In addition, the present invention has an advantage in that the heat dissipation efficiency can be improved by improving the heat transfer process by constructing a circuit directly with the plastic heat sink.

In addition, the present invention has the advantage of simplifying the structure of a light emitting diode, making it easy to manufacture, and improving heat dissipation efficiency.

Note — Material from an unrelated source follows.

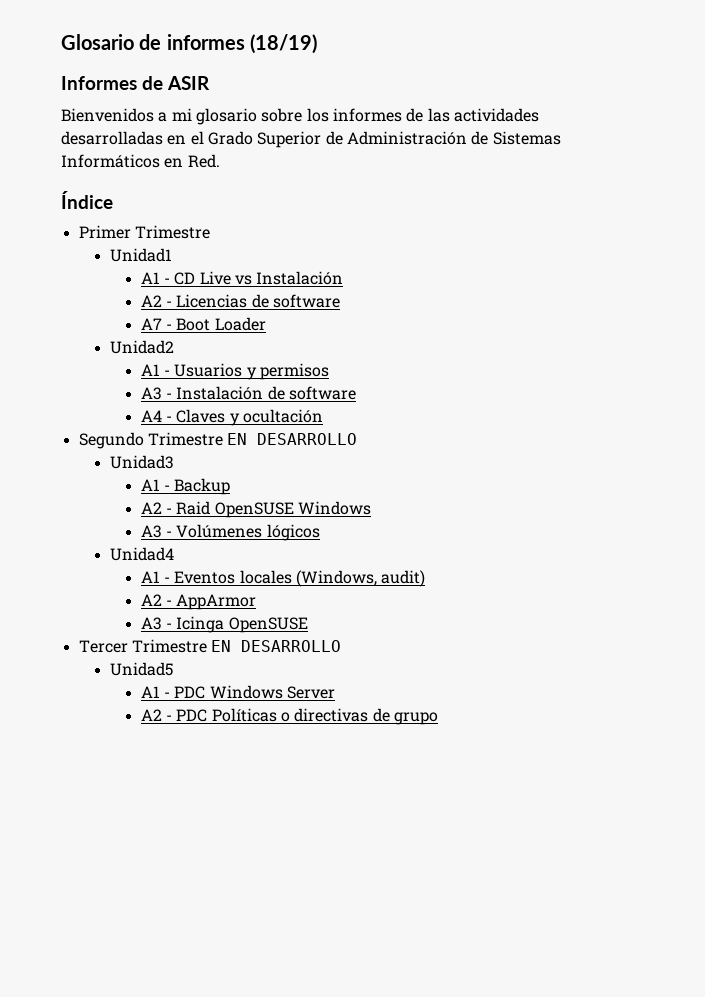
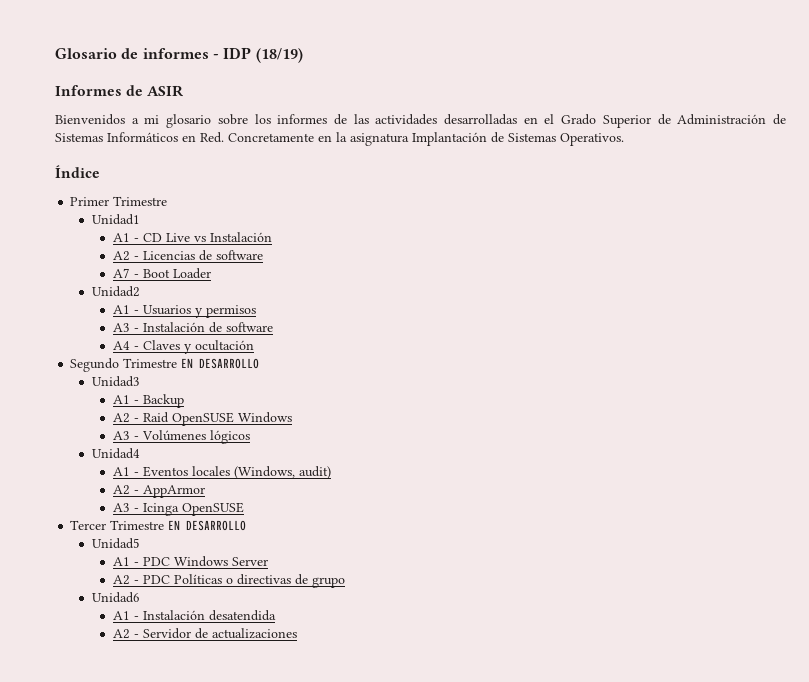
(245, 42) none -> [212,47,252,59] - IDP
(220, 161) none -> [228,132,624,146] Concretamente en la asignatura Implantación de Sistemas Operativos.
(438, 718) none -> [91,592,140,603] [113,610,277,621] [113,628,298,639] // Unidad6 // A1 - Instalación desatendida // A2 - Servidor de actualizaciones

1 is a schematic cross-sectional view of a light emitting diode module according to the prior art;
BACKGROUND OF THE INVENTION 1. Field of the Invention The present invention relates to a light emitting diode (LED) module.
Fig. 3 is a perspective view showing an embodiment of a heat radiator having a printed circuit according to the present invention. Fig.
4 is a cross-sectional view showing a structure of a heat discharging body having a printed circuit according to Fig. 3;
5 is a cross-sectional view showing another embodiment of a heat discharger having a printed circuit according to the present invention.
6 is a perspective view showing a first embodiment of a light emitting diode module using a heat sink having a printed circuit according to the present invention.
7 is a cross-sectional view showing the structure of a light emitting diode module using a heat sink having a printed circuit according to Fig. 6;
8 is a sectional view showing a second embodiment of a light emitting diode module using a heat sink having a printed circuit according to the present invention.
9 is a sectional view showing a third embodiment of a light emitting diode module using a heat sink having a printed circuit according to the present invention.
10 is a sectional view showing a fourth embodiment of a light emitting diode module using a heat radiator having a printed circuit according to the present invention.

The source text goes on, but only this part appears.